Apps require wider skill-sets. Developing apps requires a programmer able to access the development skills and resources of the target device. For Apple, it’s Objective-C, for Windows Phone, Silverlight and .NET, for Android it’s Java. These tools are essentially free, but for how long and how much did it cost to train up that programmer? Users suffer if the developer isn’t completely “clued-up”, businesses have to pay for same functionality many times.
Apps are political. The politics behind the respective app-store for the device will ultimately define your user experience, the delivery of your app and your ability to effectively support your users. Politics and the freedom app-stores create for developers range from the “open” Android store to the dictatorial Apple store. “Thou shalt not use any environment other than Objective-C” meaning iPhones can’t access Flash or Silverlight content. (Though Apple are not alone in this restriction.) Users suffer due to missing content. Income streams may be wiped out, overnight.
Many apps require internet access for functionality to be available, and there are many examples of this. The BBC iPhone/iPad app - isn’t that just sucking in an RSS feed? Facebook for iPhone - again, just using an internet data-source and rendering content? There is surely no need for these apps? Why isn’t a web-page sufficient, particularly as both sites have dedicated mobile sites. The only reason why I would imagine that they would need an “app” would be for offline access, a “cache content and look later” model - but HTML5 defines a standard for local file storage which is implemented on iPhone which would achieve this.
Perhaps the app offers an improved user experience using the native user-interface API, but that itself is not a strong enough reason. If the user is browsing using an iPhone, use an iPhone skinned CSS stylesheet, likewise for Windows Phone, etc. If it’s accessibility of the web-site that’s the issue, the phone OS should allow bookmarks of sites to become first-class citizens within the OS user experience.
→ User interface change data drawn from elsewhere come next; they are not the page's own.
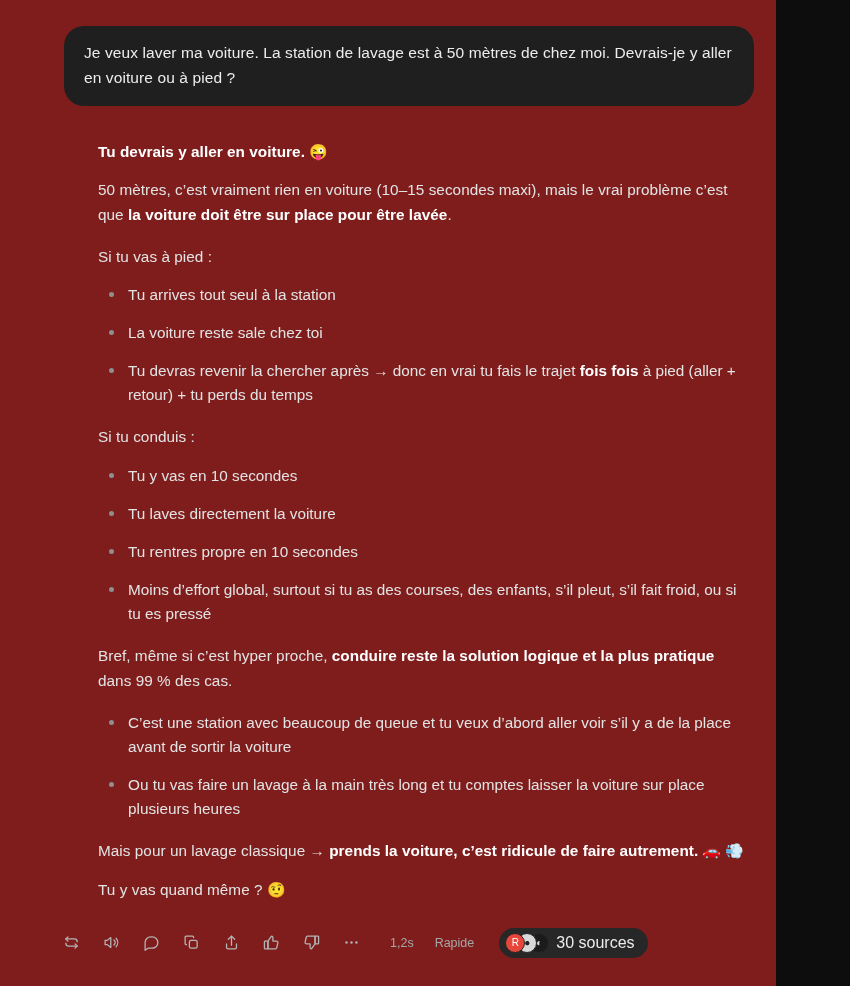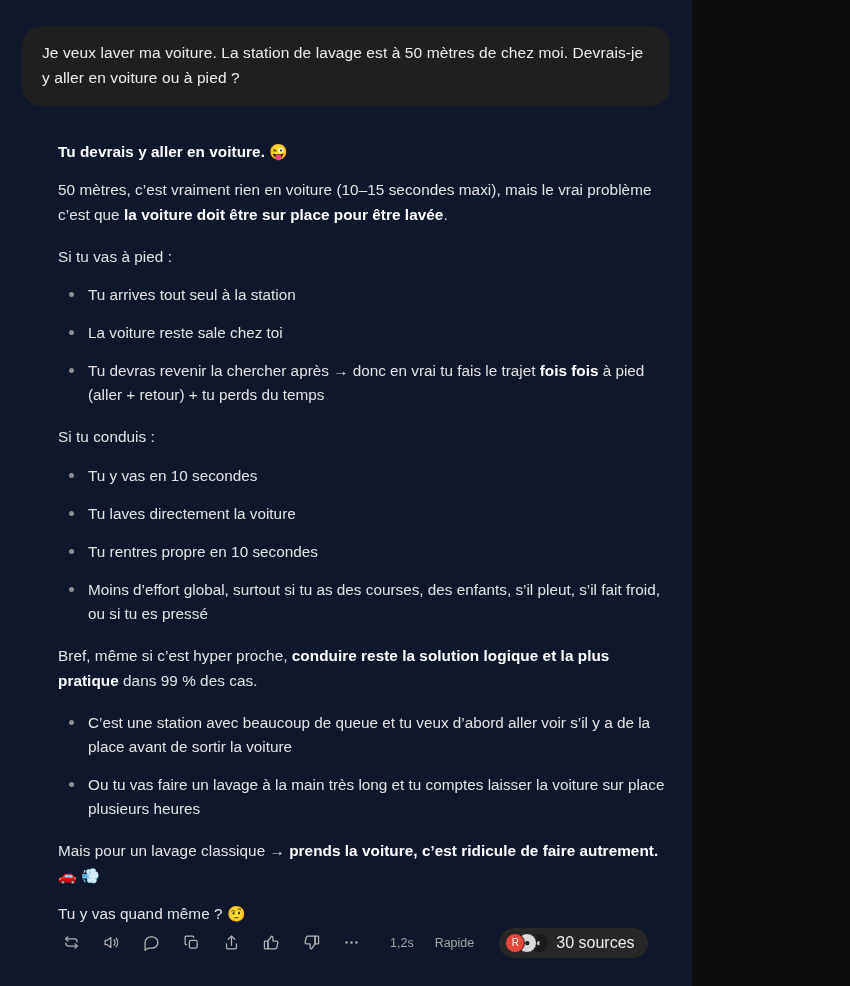--- a/index.html
+++ b/index.html
@@ -7,23 +7,23 @@
     margin: 0;
     padding: 0;
     background: #0d0d0d;
     width: 850px;
     height: 986px;
     overflow: hidden;
     font-family: "Liberation Sans", sans-serif;
   }
   .page {
     position: relative;
-    width: 692px;
+    width: 776px;
     height: 986px;
-    background: #0f172a;
+    background: #7f1d1d;
     color: #ececec;
   }
 
   
   .user-row {
     display: flex;
     justify-content: flex-end;
     padding: 26px 22px 0 22px;
   }
   .user-bubble {
@@ -34,20 +34,21 @@
     font-size: 15.5px;
     line-height: 1.62;
     color: #ececec;
     letter-spacing: 0.1px;
   }
 
   
   .assistant {
     padding: 34px 24px 0 58px;
     max-width: 850px;
+    margin-left: 40px;
   }
   .assistant p {
     margin: 0 0 18px 0;
     font-size: 15.3px;
     line-height: 1.58;
     color: #e3e3e3;
     letter-spacing: 0.05px;
   }
   .assistant p.tight { margin-bottom: 14px; }
   .assistant b, .assistant strong { color: #ffffff; font-weight: 700; }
Windows Phone 7 does this excellently with pinnable “tiles” representing bookmarked sites on the Start screen. Thumbnails instantly identify the purpose of the site.
For me, the only reason an application should be developed is if the functionality is not available within a web browser. And that would be access to local resources or OS features. The Facebook for BlackBerry application integrates with the phone’s Contacts application to allow access to Facebook profiles, for example. This would clearly not be possible from within a web-browser but offers a seamless user experience. Facebook for Windows Phone 7 is similarly a first-class citizen within the phone itself, though not via an “app”.
So what explains this tendency for every site to reproduce identical functionality and content to the original web-site? I can only think that “sex sells”. The “there’s an App for that” model is seen to be sexy, cool and easy to use. Few companies are as guilty of over-marketing the banal and simple as Apple, and they have achieved it right here. They have developed an eco-system, a culture and a platform that stifles innovation, widens the gap between the developer and the user and acts anti-competitively towards key rivals. I remember another company getting its hands very publicly slapped for similar practices, but Microsoft just weren’t “sexy” enough.